I gave them another chance today. Without asking River’s name or looking up his file, she immediately told me that what was wrong with him “has nothing to do with the vaccine.” I don’t think I even told her which vaccine we got. She said 100 is not a fever and that he must be teething. I told her he doesn’t act this way with teething and she said he must be getting a molar.

I called the new doctor. She herself called me back, an MD who remembers River and his particular circumstances. Her take was that it’s a combination of a cold or virus and the vaccine. She said his body is probably developing an immunity to hepatitis A and that is why it is acting as it is. Of course, having a cold prior to that didn’t help. She suggested we give him Tylenol and plenty of fluids. We should watch the thing on his hand and if it’s still there in a few days bring him in.

I see a reaction like this to one vaccine and I’m reaffirmed in believing that three live viruses at once is too much for his system to handle. The second doctor agrees. She thinks my concern of an overload to the immunological system of having to fight off too many viruses at once is valid.

The first office makes me feel like a pesky mother, which I’m not. I think I’ve called three times since he was born, including today. They also make me feel like I’m incompetent and can’t possibly evaluate options for myself. They go by the book, which doesn’t take into account individual circumstances. They have a my way or the highway policy. Worst of all is that they have given me WRONG information at least three times now.
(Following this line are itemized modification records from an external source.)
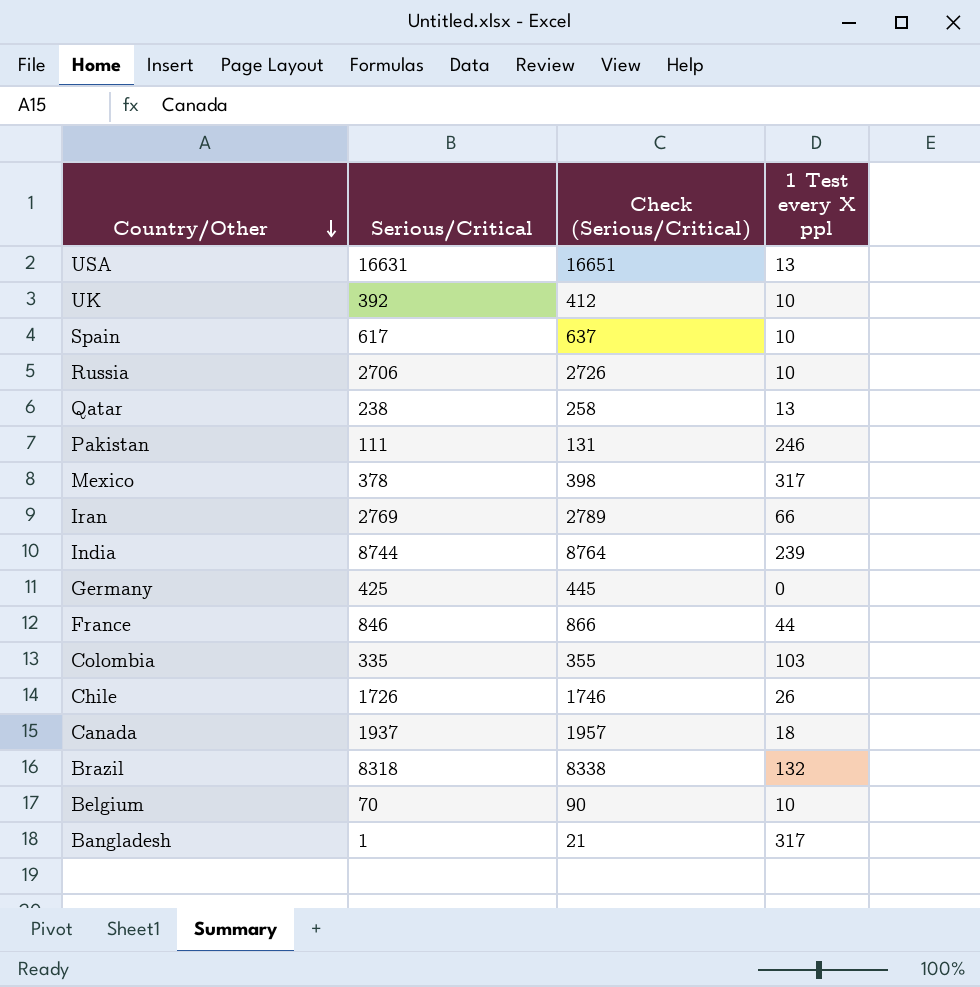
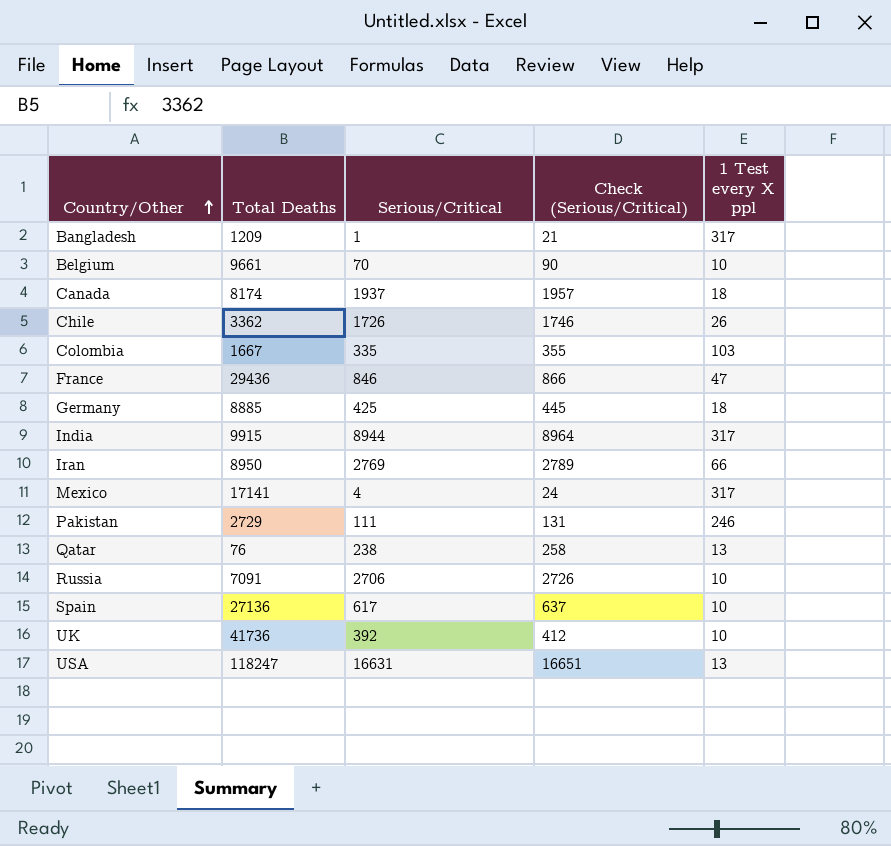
row order: Country/Other descending -> Country/Other ascending
column Total Deaths | position: none -> 2
row Brazil: 8318 | 8338 | 132 -> none
France | 1 Test every X ppl: 44 -> 47
Germany | 1 Test every X ppl: 0 -> 18
India | Serious/Critical: 8744 -> 8944
India | Check (Serious/Critical): 8764 -> 8964
India | 1 Test every X ppl: 239 -> 317
Mexico | Serious/Critical: 378 -> 4
Mexico | Check (Serious/Critical): 398 -> 24

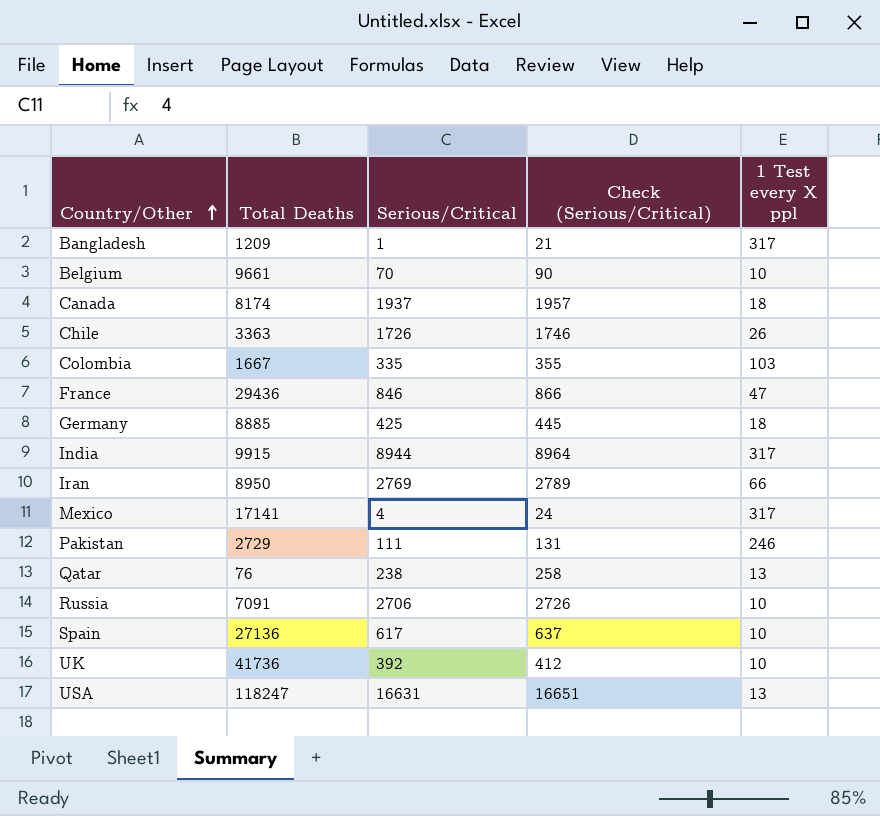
Chile | Total Deaths: 3362 -> 3363

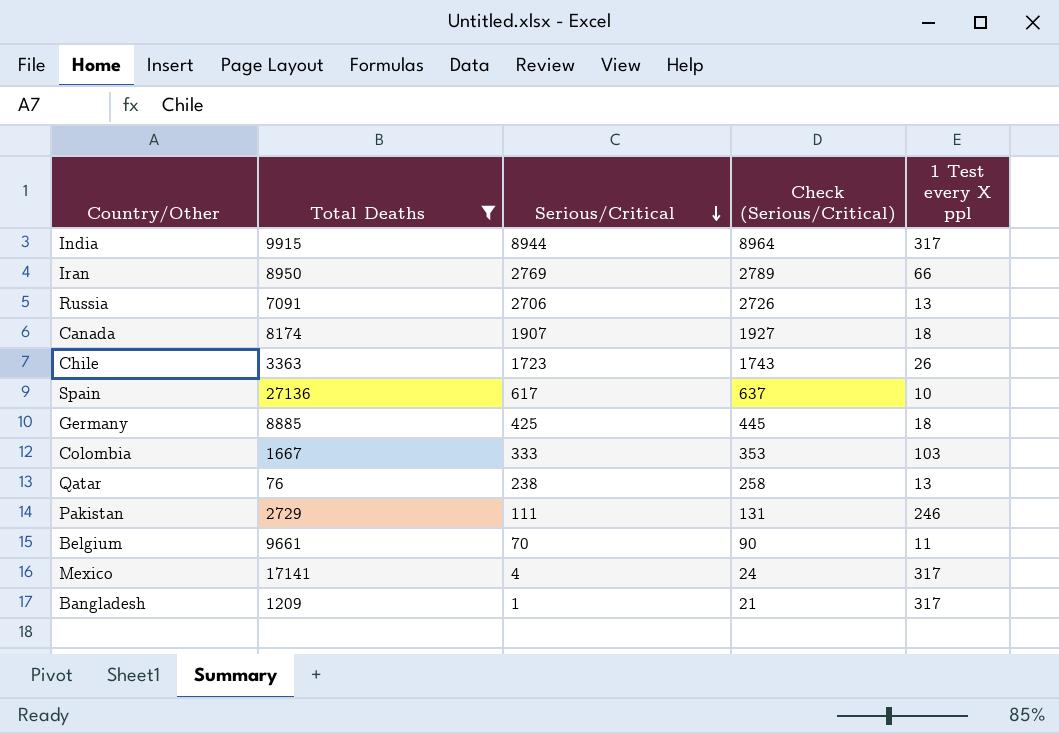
filter: none -> Total Deaths <= 27136
row order: Country/Other ascending -> Serious/Critical descending
Russia | 1 Test every X ppl: 10 -> 13
Canada | Serious/Critical: 1937 -> 1907
Canada | Check (Serious/Critical): 1957 -> 1927
Chile | Serious/Critical: 1726 -> 1723
Chile | Check (Serious/Critical): 1746 -> 1743
Colombia | Serious/Critical: 335 -> 333
Colombia | Check (Serious/Critical): 355 -> 353
Belgium | 1 Test every X ppl: 10 -> 11

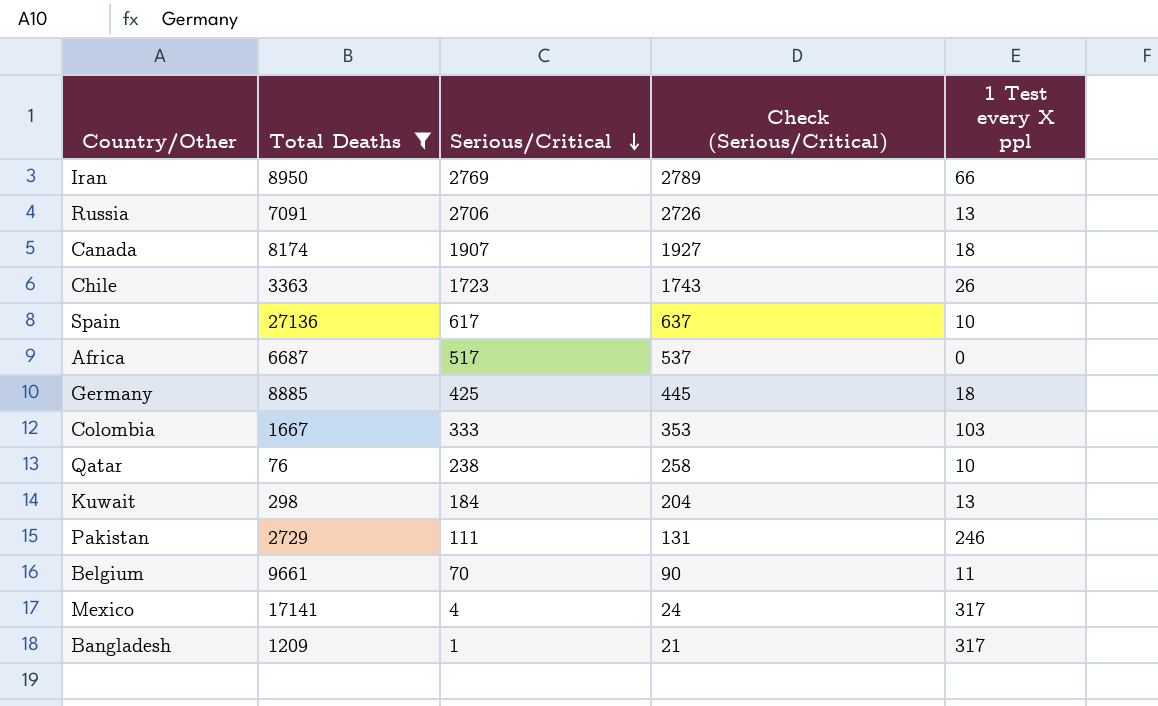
row India: 9915 | 8944 | 8964 | 317 -> none
row Africa: none -> 6687 | 517 | 537 | 0
Qatar | 1 Test every X ppl: 13 -> 10
row Kuwait: none -> 298 | 184 | 204 | 13

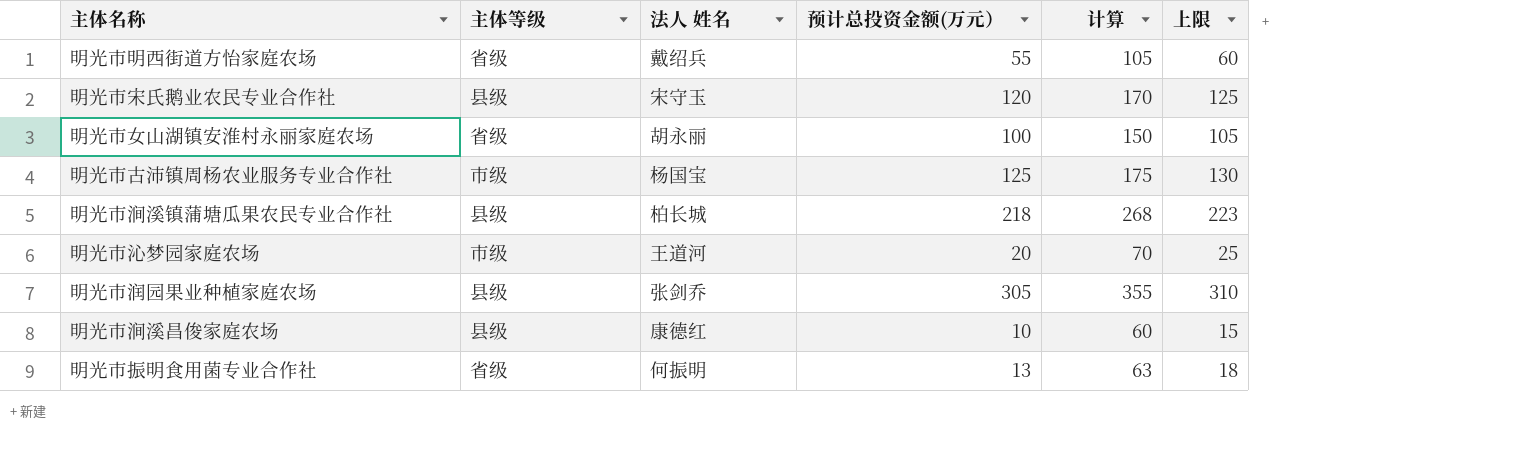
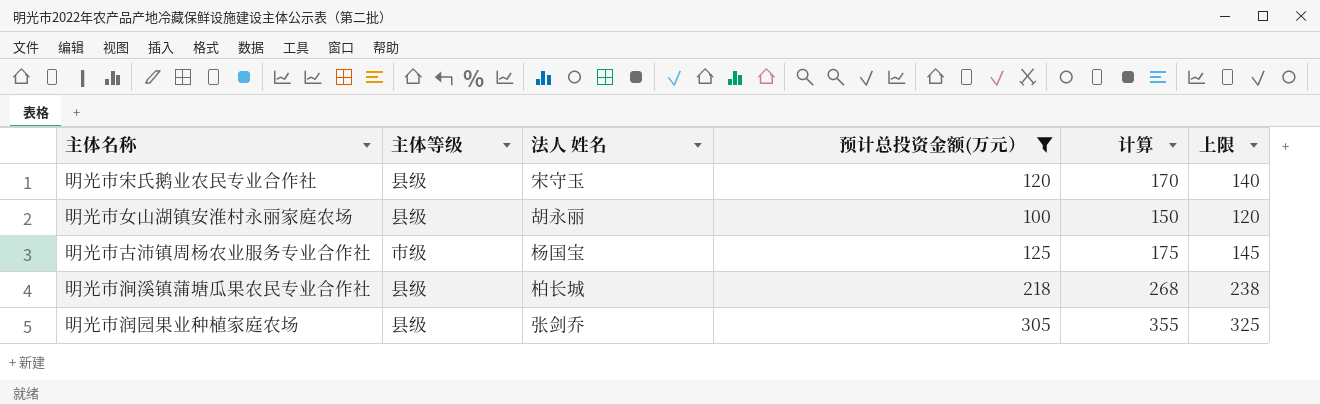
filter: none -> 预计总投资金额(万元） >= 100
column 上限 | formula: [预计总投资金额(万元）] + 5 -> [预计总投资金额(万元）] + 20
明光市女山湖镇安淮村永丽家庭农场 | 主体等级: 省级 -> 县级

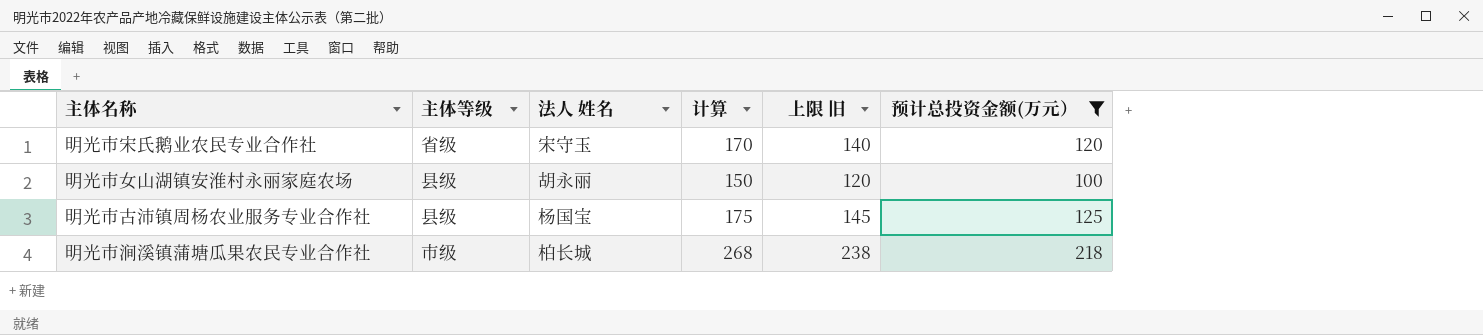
column name: 上限 -> 上限 旧
column 预计总投资金额(万元） | position: 4 -> 6
row 明光市润园果业种植家庭农场: 县级 | 张剑乔 | 305 | 355 | 325 -> none
明光市宋氏鹅业农民专业合作社 | 主体等级: 县级 -> 省级
明光市古沛镇周杨农业服务专业合作社 | 主体等级: 市级 -> 县级
明光市涧溪镇蒲塘瓜果农民专业合作社 | 主体等级: 县级 -> 市级

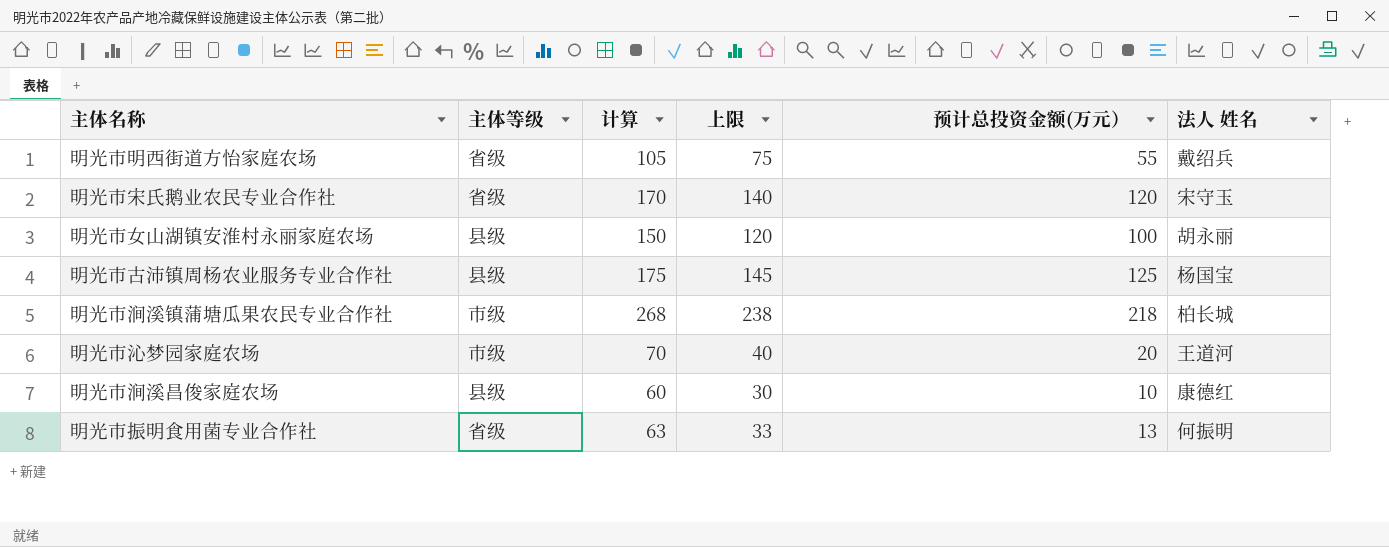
filter: 预计总投资金额(万元） >= 100 -> none
column name: 上限 旧 -> 上限
column 法人 姓名 | position: 3 -> 6

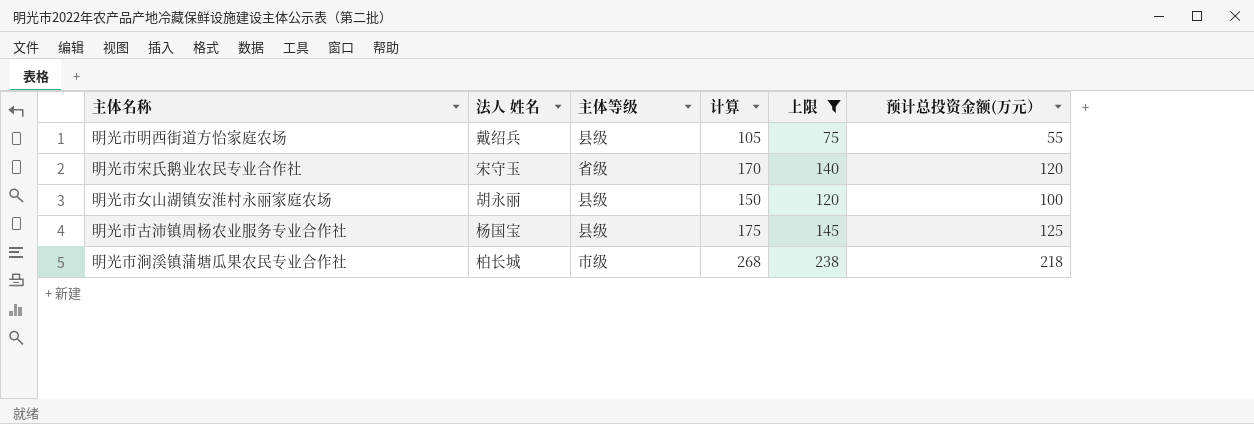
filter: none -> 上限 >= 75
column 法人 姓名 | position: 6 -> 2
明光市明西街道方怡家庭农场 | 主体等级: 省级 -> 县级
I’m ready to make the move to a small, friendly, individual-oriented practice. It may not have the factory-like efficiency of the larger office nor the variety of expertise available. But we will be seen as people. We can develop a relationship with the doctor and become more than scheduled appointments. Someone will listen to us, as parents who care and do our homework. And we can listen to the doctor with more trust, knowing that we’re not just being recited a textbook. As a bonus, I like that she’s Russian and is able to look beyond what the U.S. AAP recommends, which I think can be limiting.

It’s taken me a while to get here, but now I feel relieved.

How have you found your doctors? Do you feel your pediatrician listens to you?

1 comment:

Eleanor Q. said...

Its hard to get over the pesky mother feeling, but you have to be the best advocate for your child. If you don't feel that the pediatrician is responding the way you'd like, and you are having a better vibe with someone else, then its totally fair to switch to someone else. I think a lot of parenting (in my few months of experience) is about feeling confident with what you are doing. Go with a doctor who supports you.